Alabama 811 | Know What's Below.

Blizzard of 1993 Official Obs

| March 13, 2008 @ 3:31 am | 8 Replies

I was a freshman at Samford University, and a volunteer at the National Weather Service office in Birmingham (then at 11 West Oxmoor Road) in March 1993. I printed out from AFOS (the old 1970’s computers we were still using at the time) the official observations from the Birmingham airport (text printed below). They are in the old SAO format. I didn’t stick it out at the office that weekend, I was without power at my Granny’s house in Tarrant. I printed these on the following Monday.

blizzard-obs.PNG

Decoding a few things. The order is BHM SA, time (UTC), sky condition, visibility, weather, altimeter, temperature, dewpoint, wind, sea level pressure, and comments.

A sky condition of W3 X meant the sky was obscured, and vertical visibility was 300 feet.

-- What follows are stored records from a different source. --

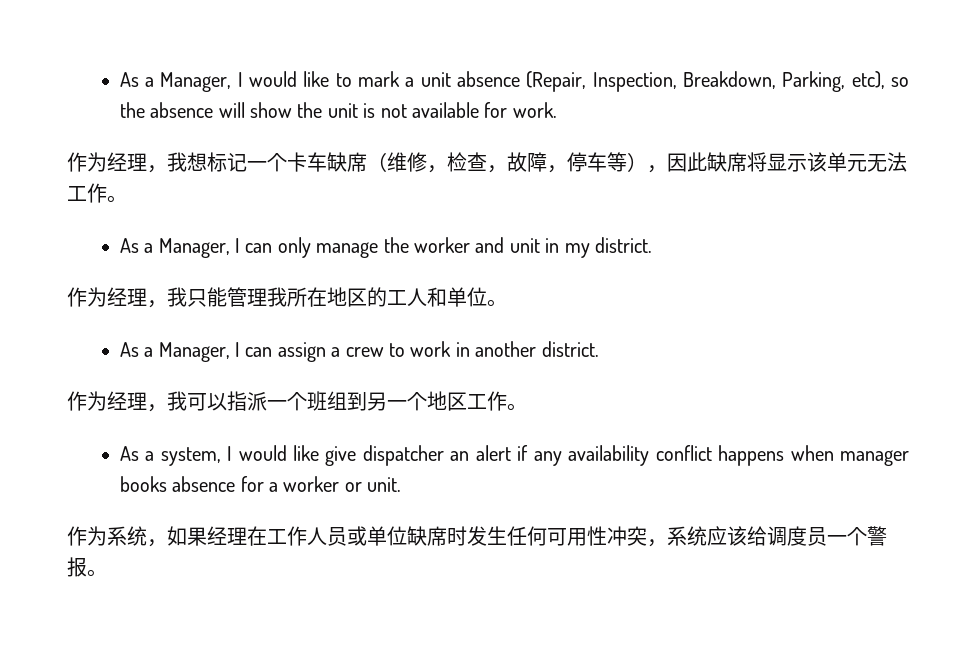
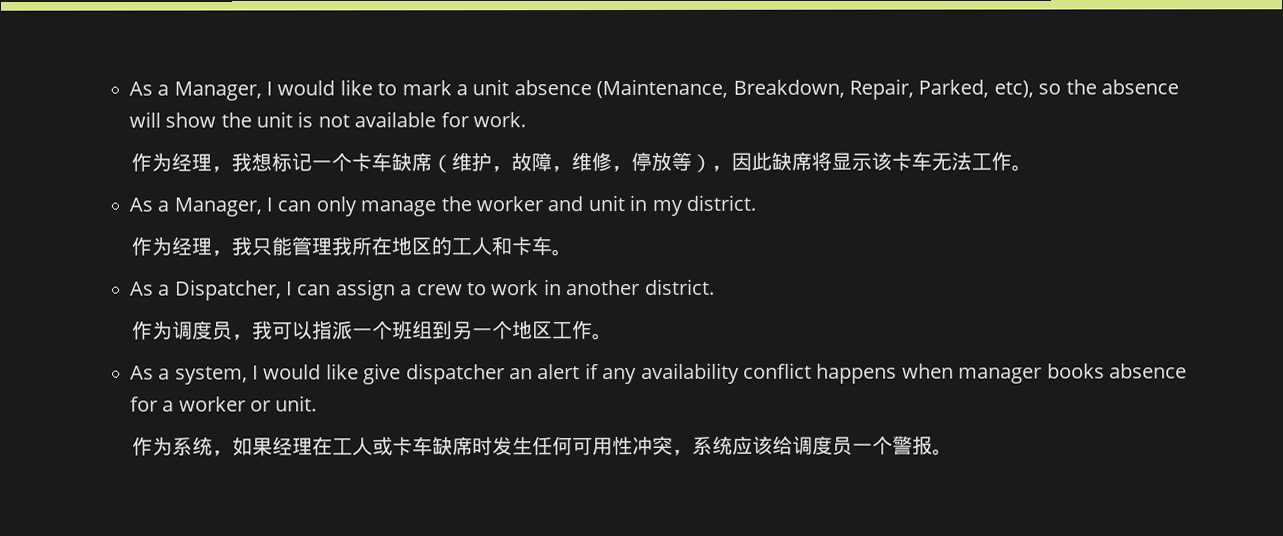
- As a Manager, I would like to mark a unit absence (Repair, Inspection, Breakdown, Parking, etc), so the absence will show the unit is not available for work.
+ As a Manager, I would like to mark a unit absence (Maintenance, Breakdown, Repair, Parked, etc), so the absence will show the unit is not available for work.
- 作为经理，我想标记一个卡车缺席（维修，检查，故障，停车等），因此缺席将显示该单元无法工作。
+ 作为经理，我想标记一个卡车缺席（维护，故障，维修，停放等），因此缺席将显示该卡车无法工作。
- 作为经理，我只能管理我所在地区的工人和单位。
- As a Manager, I can assign a crew to work in another district.
+ 作为经理，我只能管理我所在地区的工人和卡车。
+ As a Dispatcher, I can assign a crew to work in another district.
- 作为经理，我可以指派一个班组到另一个地区工作。
+ 作为调度员，我可以指派一个班组到另一个地区工作。
- 作为系统，如果经理在工作人员或单位缺席时发生任何可用性冲突，系统应该给调度员一个警报。
+ 作为系统，如果经理在工人或卡车缺席时发生任何可用性冲突，系统应该给调度员一个警报。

Visibilities are given in miles. No spaces are used in the fractions.

Wind is given by direction (first 2 digits, 35 means from 350 degrees, or north), then speed and gust in knots.

LTGICCG means lightning in cloud and cloud to ground.

SNOINCR means snow increasing rapidly. Numbers are accumulation in past hour, past 6 hours, and past 12 hours, maybe?

PRESFR means pressure falling rapidly.

904XX means XX inches of snow are on the ground.

R05VR numbers mean something about runway visual range.